Birgitte Esmark
Birgitte Elise Esmark (13 October 1841 – 2 April 1897) was a Norwegian malacologist and the first woman to receive a scholarship from the University of Kristiania (Oslo) in 1879, five years ahead of the opening of the university to women.
Esmark was born in Brevik to mineralogist Morten Thrane Esmark (1801–1882) and Ulrike Benedicte Wiborg (1810–1898). Her grandfather Jens Esmark was also a mineralogist who had married the daughter of zoologist Morten Thrane Brünnich. While in Madeira, then a sanatarium, to convalesce from tuberculosis, she collected molluscs and insects that she donated to the museum. She then received a scholarship to collect in Nordland and Finnmark from the Royal Frederik's University where her uncle Laurits Martin Esmark served as professor of zoology. In 1884 she published a dissertation on the land and freshwater molluscs of Norway.[1]
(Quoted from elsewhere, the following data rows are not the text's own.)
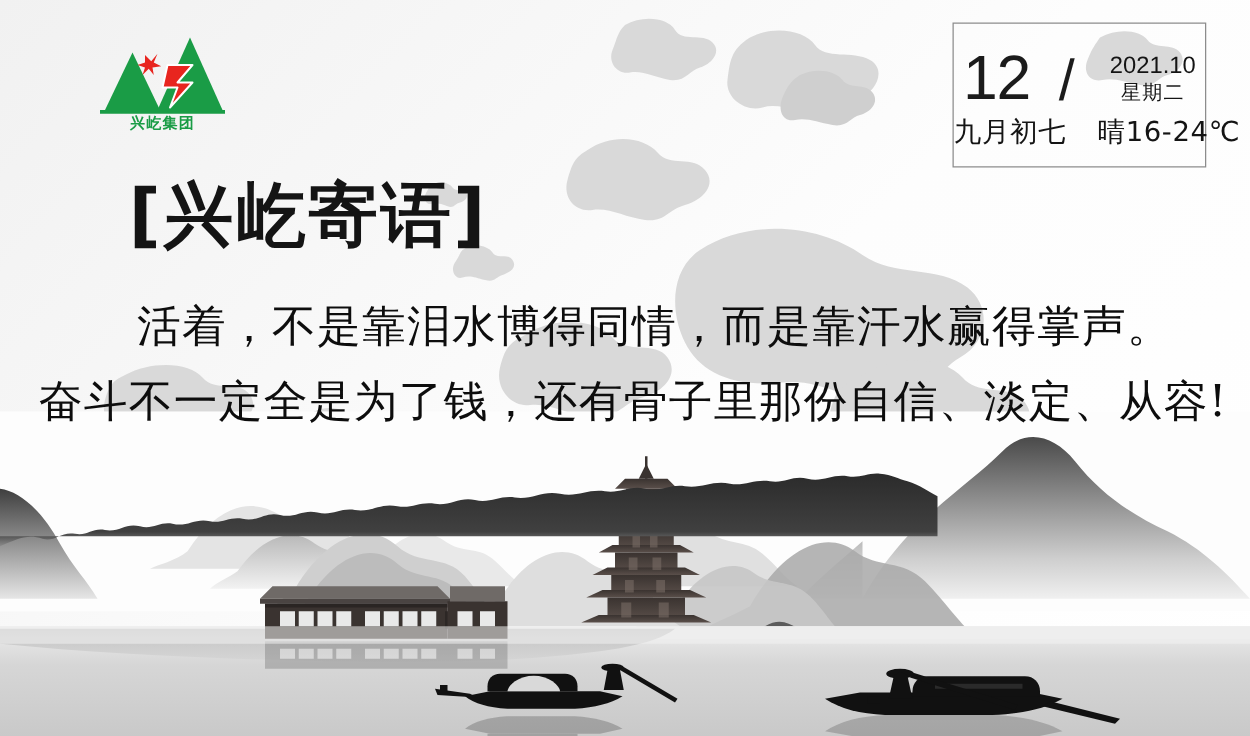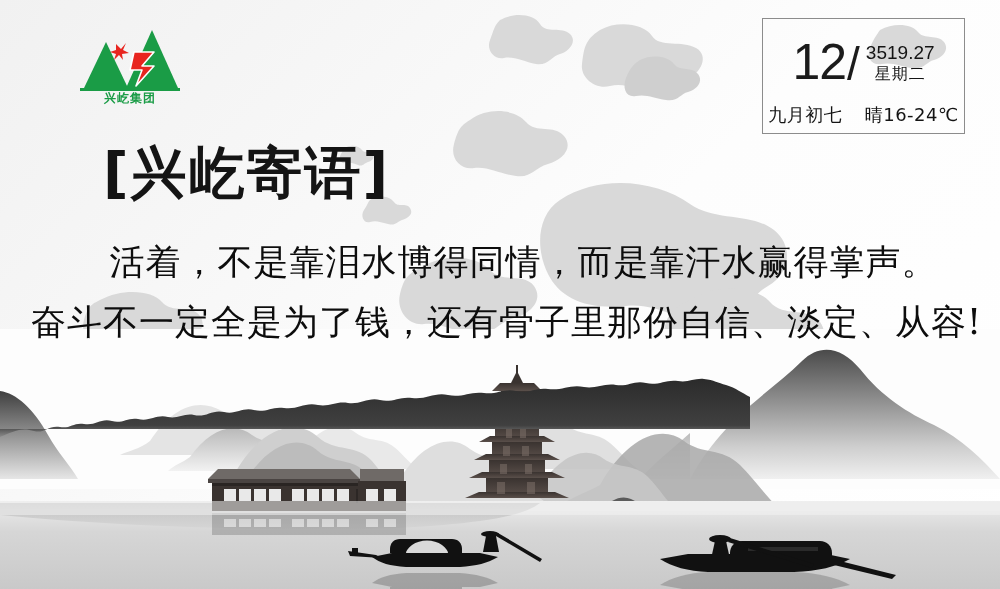--- a/index.html
+++ b/index.html
@@ -75,6 +75,7 @@
     height: 68px;
     padding-top: 2px;
     box-sizing: border-box;
+    gap: 22px;
   }
   .date-day {
     font-family: "Liberation Sans", sans-serif;

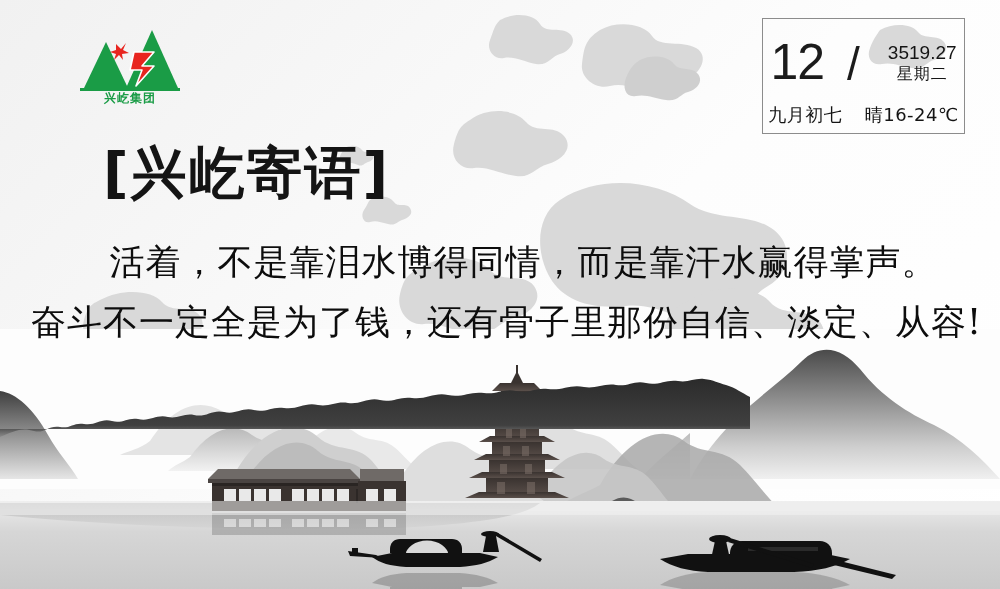--- a/index.html
+++ b/index.html
@@ -394,7 +394,7 @@
       <span class="date-day">12</span>
       <span class="date-slash">/</span>
       <span class="date-right">
-        <span class="date-year">3519.27</span>
+        <span class="date-year">2021.10</span>
         <span class="date-weekday">星期二</span>
       </span>
     </div>

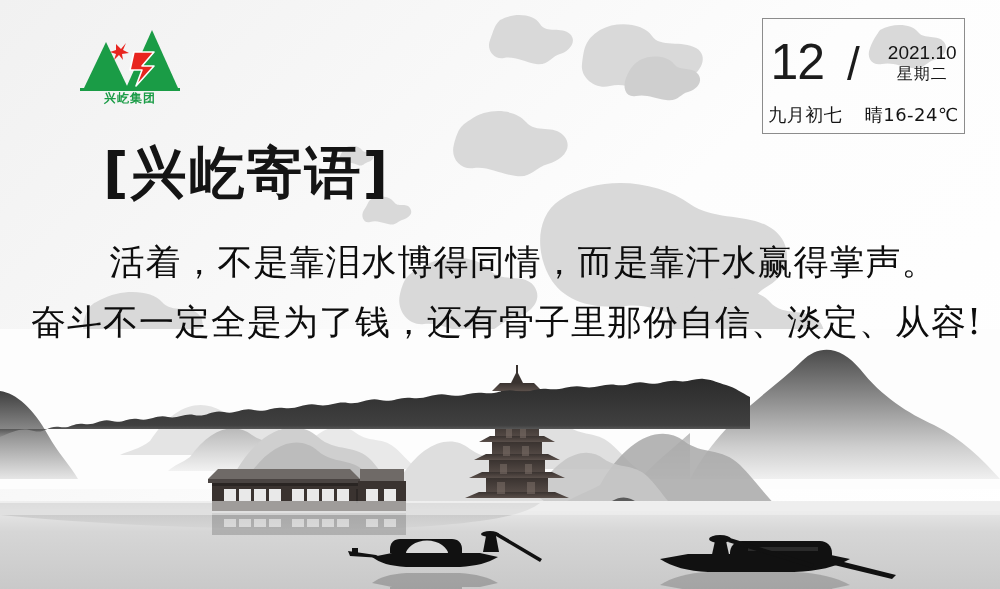--- a/index.html
+++ b/index.html
@@ -117,9 +117,9 @@
   .date-bottom {
     text-align: center;
     font-family: "DejaVu Sans", sans-serif;
-    font-size: 18px;
+    font-size: 22px;
     color: #141414;
-    margin-top: 16px;
+    margin-top: 4px;
     letter-spacing: 0.5px;
     white-space: nowrap;
   }

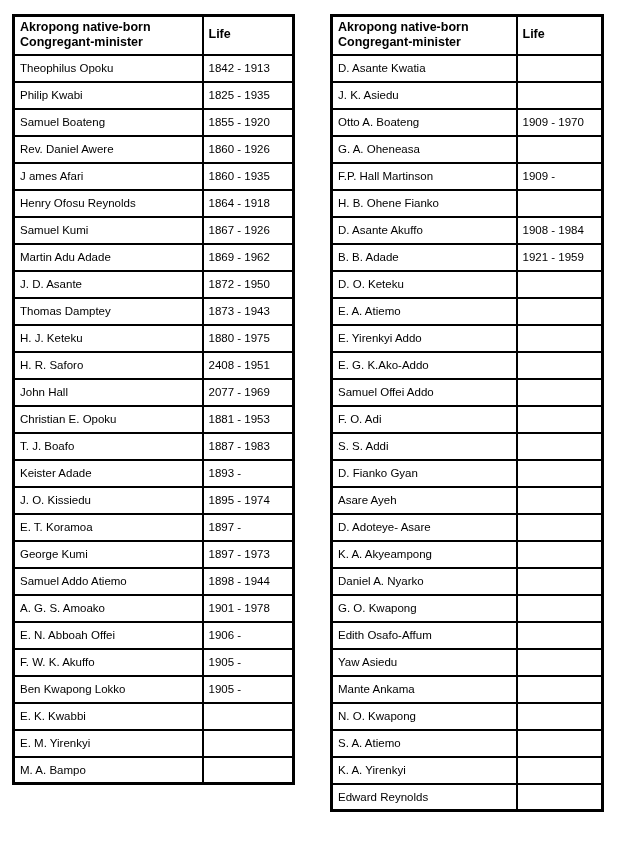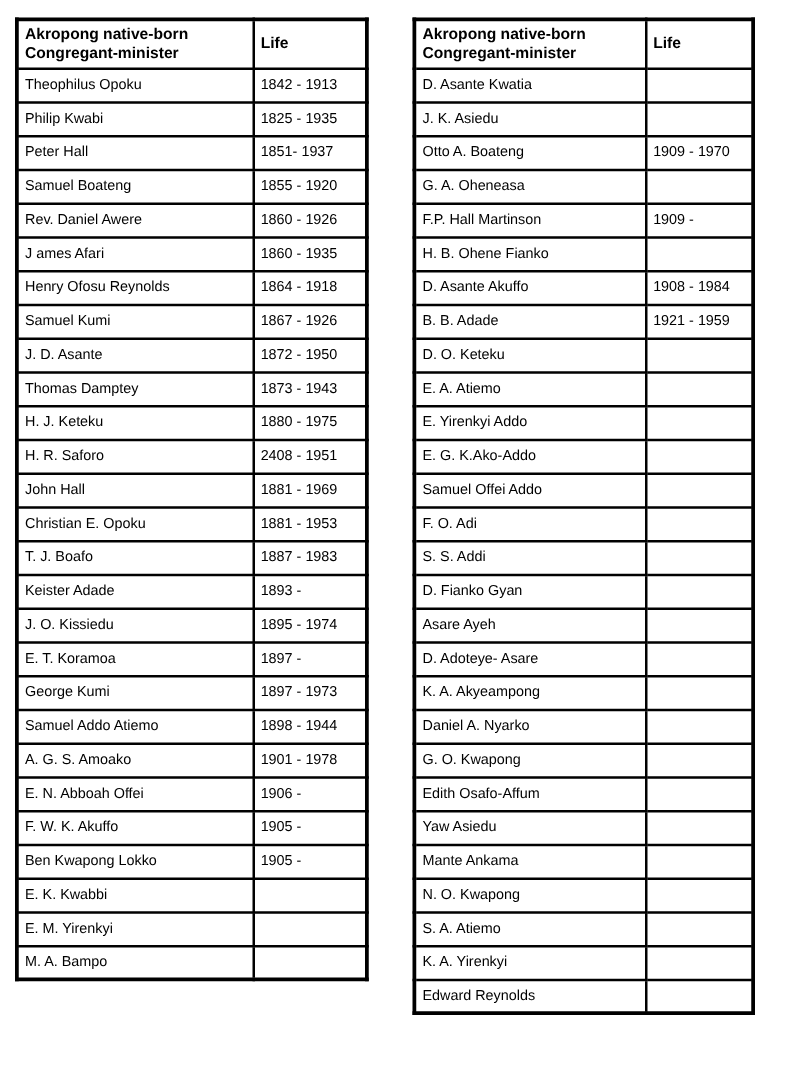--- a/index.html
+++ b/index.html
@@ -79,10 +79,6 @@
           <td>1825 - 1935</td>
         </tr>
         <tr>
-          <td>Peter Hall</td>
-          <td>1851- 1937</td>
-        </tr>
-        <tr>
           <td>Samuel Boateng</td>
           <td>1855 - 1920</td>
         </tr>

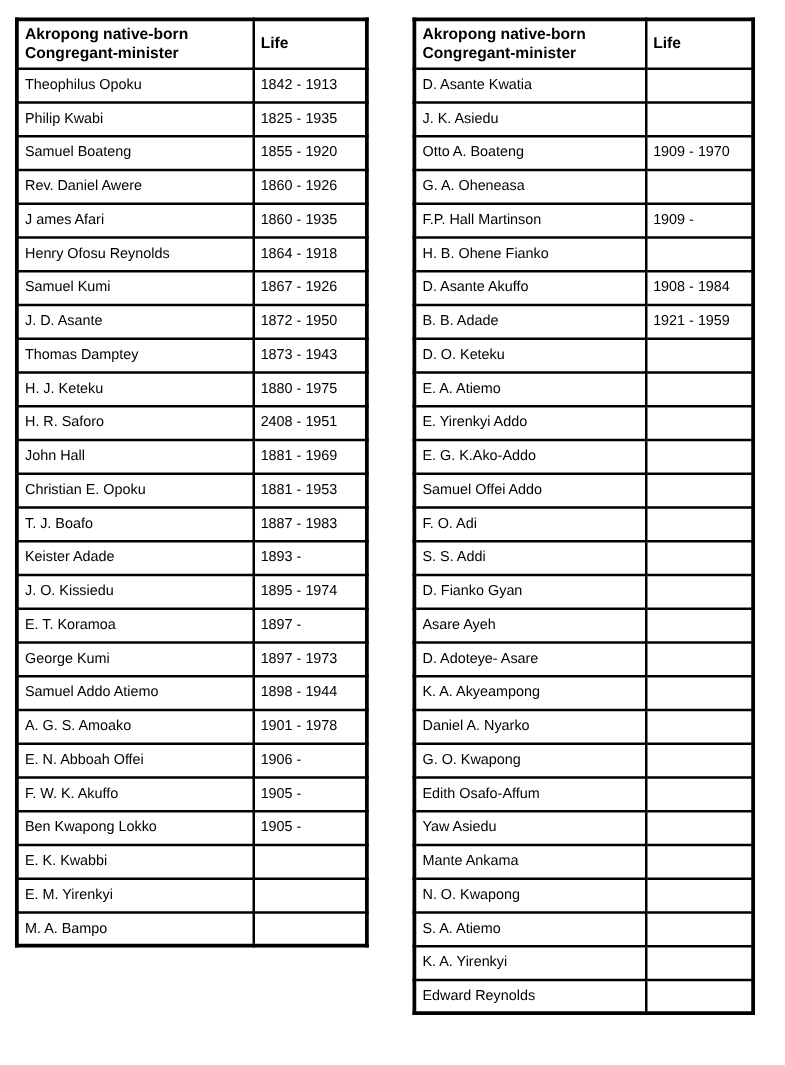--- a/index.html
+++ b/index.html
@@ -99,6 +99,10 @@
           <td>1867 - 1926</td>
         </tr>
         <tr>
+          <td>Martin Adu Adade</td>
+          <td>1869 - 1962</td>
+        </tr>
+        <tr>
           <td>J. D. Asante</td>
           <td>1872 - 1950</td>
         </tr>

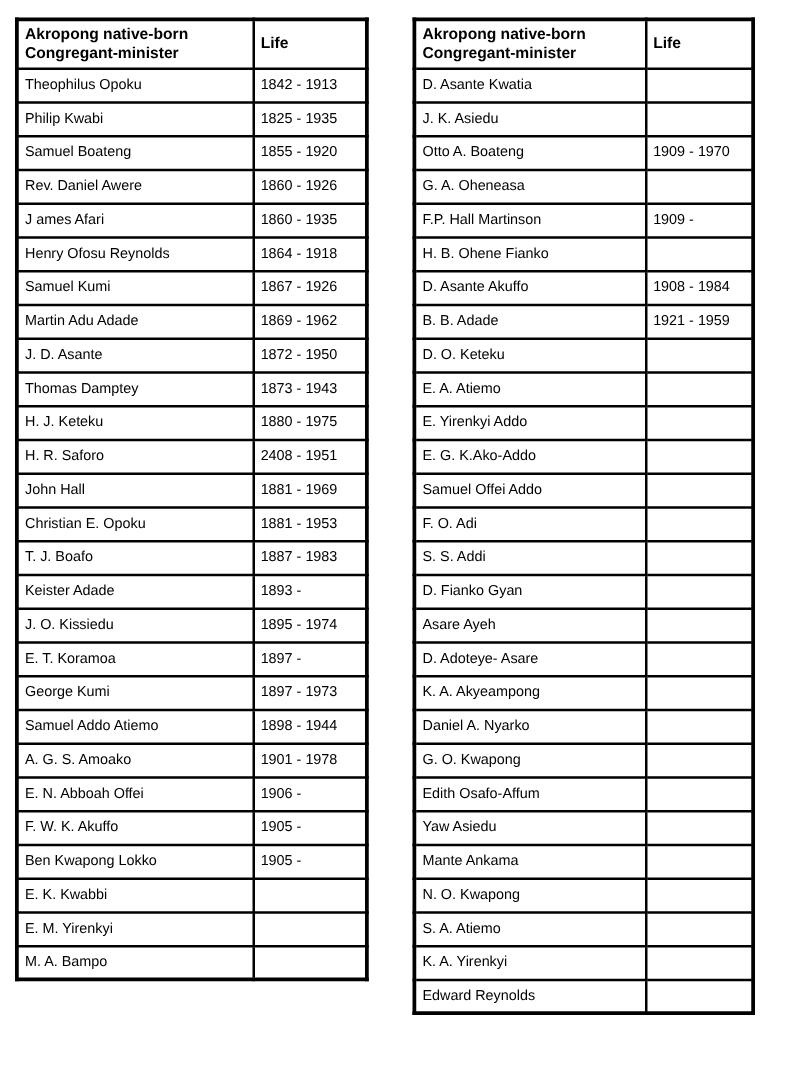--- a/index.html
+++ b/index.html
@@ -120,7 +120,7 @@
         </tr>
         <tr>
           <td>John Hall</td>
-          <td>1881 - 1969</td>
+          <td>2077 - 1969</td>
         </tr>
         <tr>
           <td>Christian E. Opoku</td>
She was also involved in charity and worked for the poor in Kristiania and with Ida Wedel Jarlsberg she set up an institution for the education of women on Sundays. They also began a Young Women's Christian Society in 1894.[2]
References
- Wisløff, Gunn Bjørg (2009). "Birgitte Esmark" (in Norwegian). Store Norske Leksikon.
- "Norges første kvinnelige zoolog" (in Norwegian).